MiG-25 Foxbat, callsign Zero Six, over Chiha-ri, North Korea
Malakov could see the Chiha-ri site from five miles away – the four raging fires were obvious, plumes of thick black smoke rising into the air above them. But what he couldn’t see was any sign of the attacking aircraft. Perhaps, he wondered, they’d already made their escape, but if they had they wouldn’t get far. He’d make sure their pilots never left North Korea alive.
Cobra Two, over Chiha-ri, North Korea
‘We’ve got company,’ Dick Long said. ‘I’m detecting Fox Fire radar from the north, which means the ‘bats are about to join the party, and we’ve got exactly one Sidewinder between us. This is probably going to get quite exciting.’
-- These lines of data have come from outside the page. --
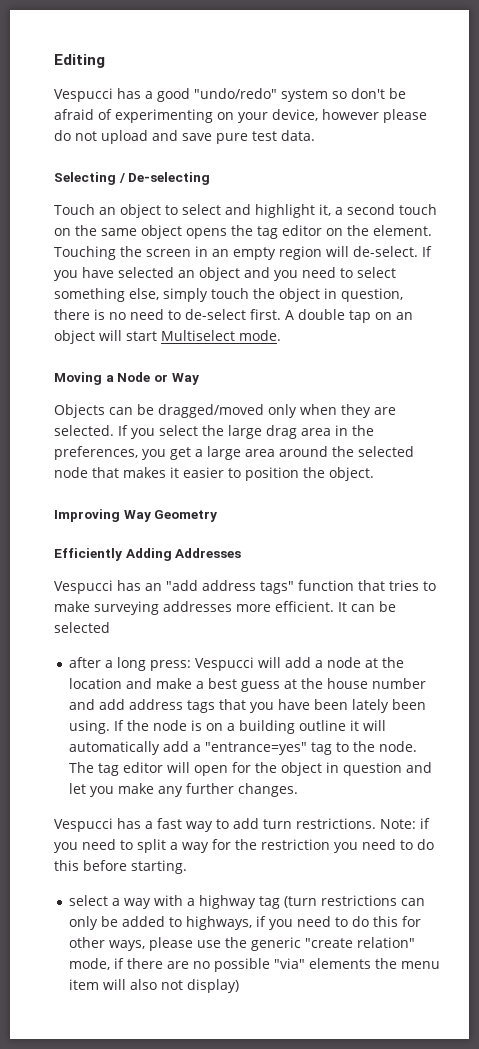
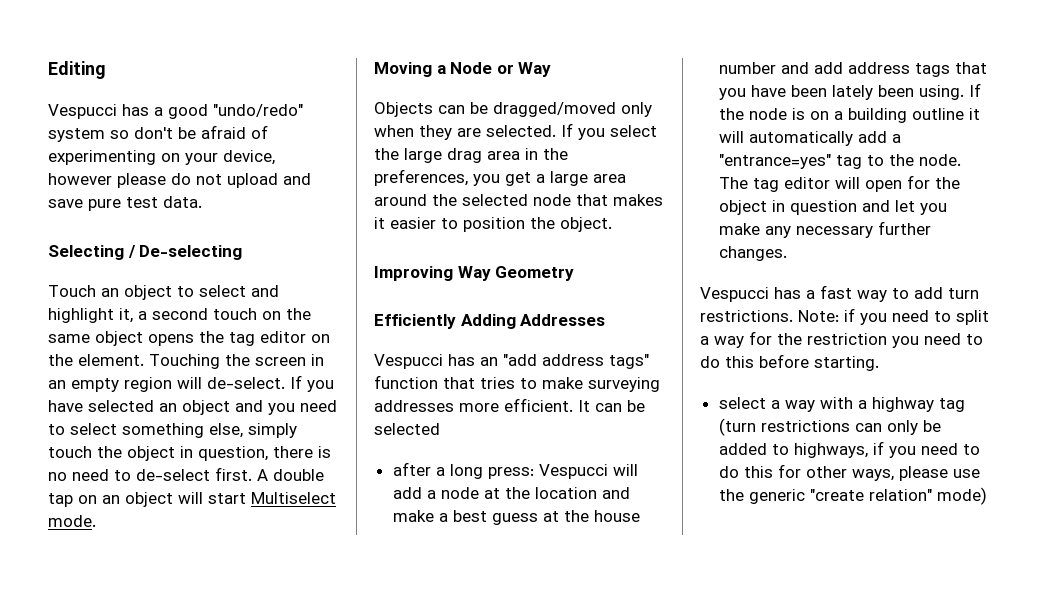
(183, 791) none -> [795,226,873,238] necessary
[68,958,440,972] [68,979,239,993] mode, if there are no possible "via" elements the menu item will also not display) -> [936,487,987,505] mode)

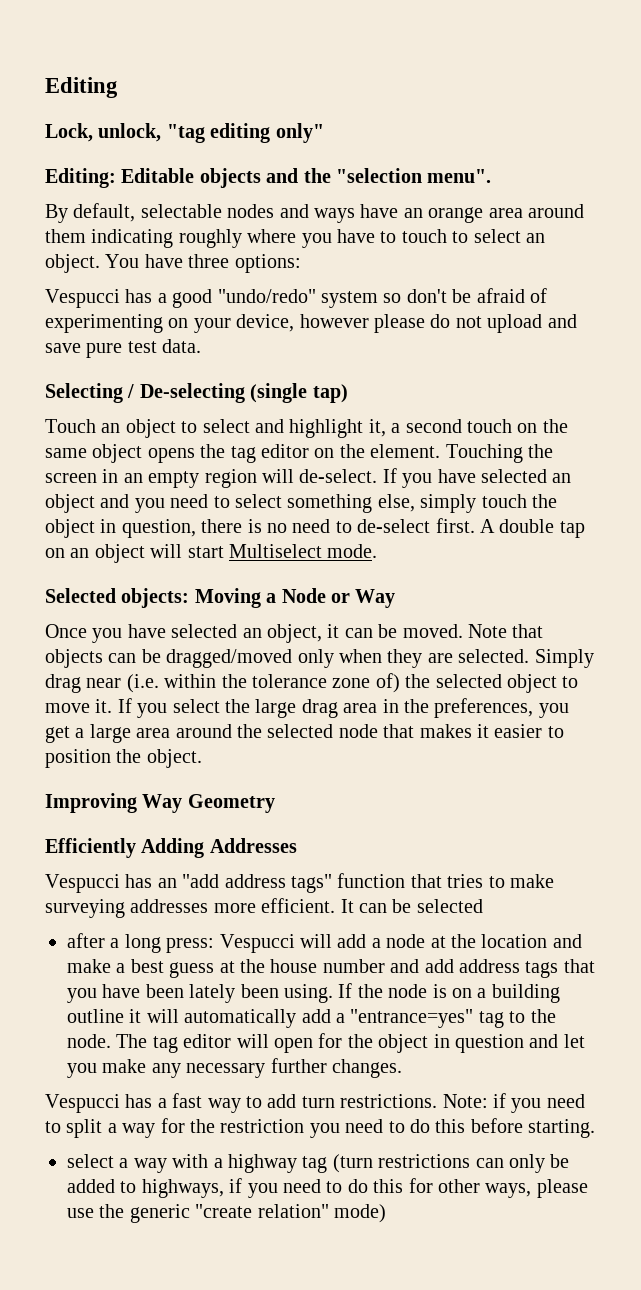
(106, 70) none -> [45,123,324,143] [45,168,492,188] [45,203,584,223] [45,229,545,248] [45,254,301,273] // Lock, unlock, "tag editing only" // Editing: Editable objects and the "selection menu". // By default, selectable nodes and ways have an orange area around them indicating roughly where you have to touch to select an object. You have three options:
(243, 252) none -> [250,383,348,403] (single tap)
(96, 521) none -> [45,588,190,608] Selected objects:
[374,102,433,117] Objects -> [45,624,544,643] [45,649,103,668] Once you have selected an object, it can be moved. Note that objects
(556, 131) none -> [534,649,594,668] [45,673,579,693] [45,699,113,713] Simply drag near (i.e. within the tolerance zone of) the selected object to move it.

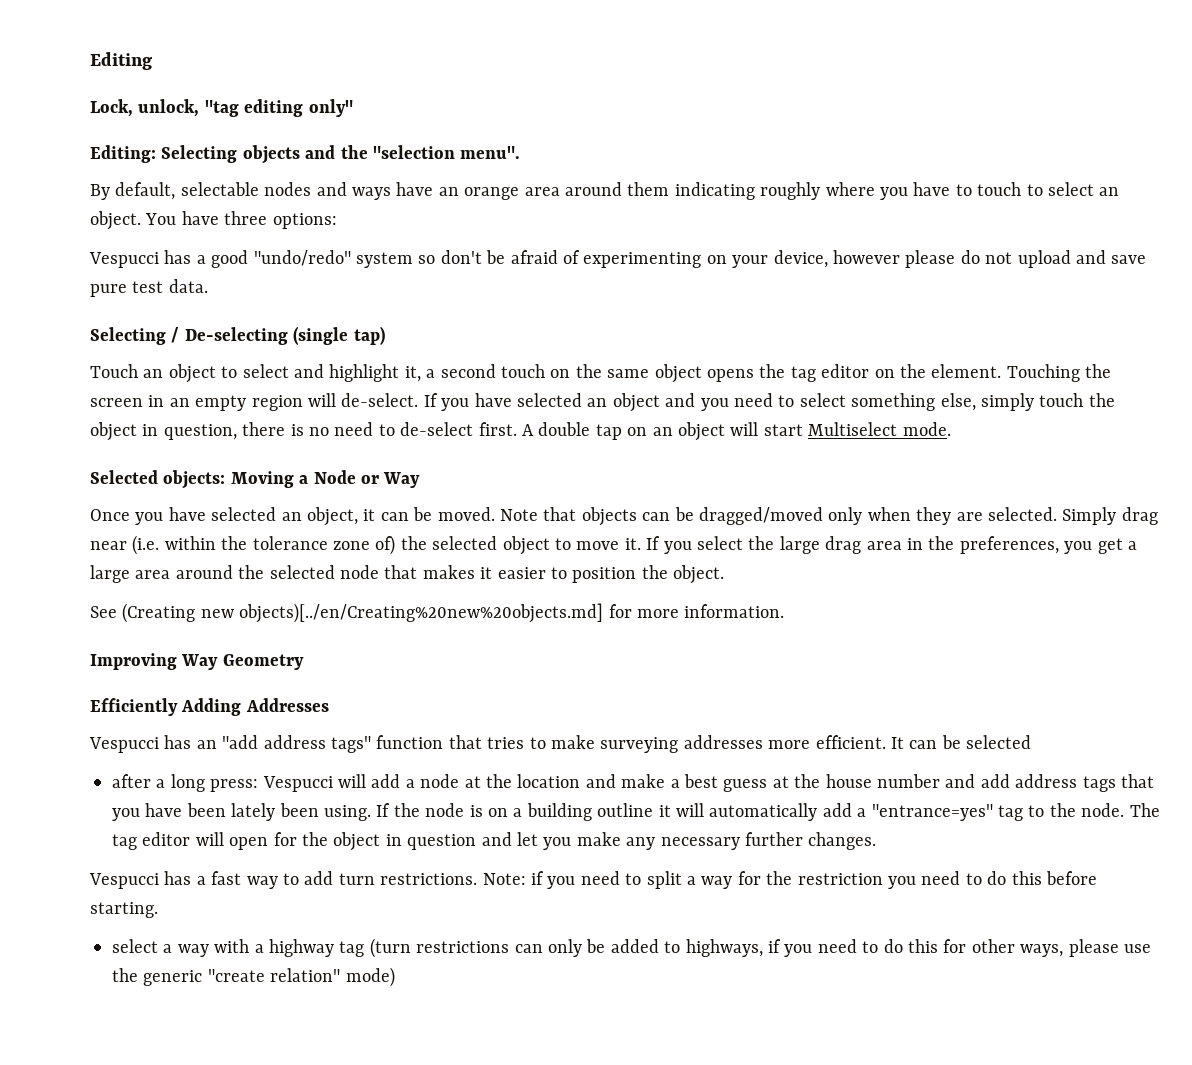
[121,168,195,183] Editable -> [161,145,238,163] Selecting
(202, 758) none -> [90,603,785,623] // See (Creating new objects)[../en/Creating%20new%20objects.md] for more information.

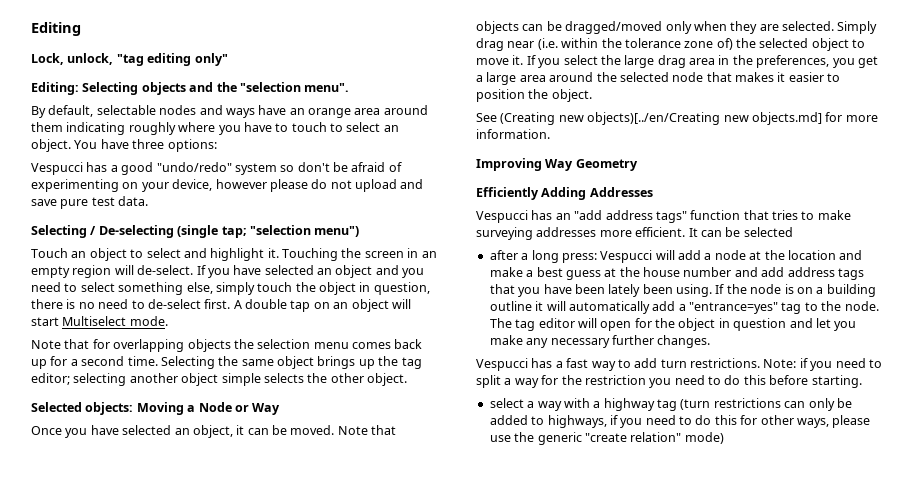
[353,326,385,345] tap) -> [221,225,360,238] tap; "selection menu")
[404,364,1002,383] it, a second touch on the same object opens the tag editor on the element. -> [267,248,279,258] it.
(951, 429) none -> [31,339,423,352] [31,356,422,369] [31,373,407,386] // Note that for overlapping objects the selection menu comes back up for a second time. Selecting the same object brings up the tag editor; selecting another object simple selects the other object.
[239,603,604,623] objects)[../en/Creating%20new%20objects.md] -> [587,112,822,125] objects)[../en/Creating new objects.md]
‘Roger that. Break. Alpha Three, what’s the range of those bandits?’
‘Inside six miles, now subsonic and in descent.’
Richter was just north of the firing complex, in a left turn to line up on one of the two remaining Scuds. He glanced to his right and could clearly see some half a dozen aircraft heading directly towards him.
‘Visual the bandits,’ he called, then turned his attention back to the matter in hand. His Harrier had only a single Sidewinder remaining, so engaging the MiG-25s in air-to-air combat would be a very uneven match. But destroying the Scuds had a much higher priority than his personal survival, and he still had one CRV7 pod.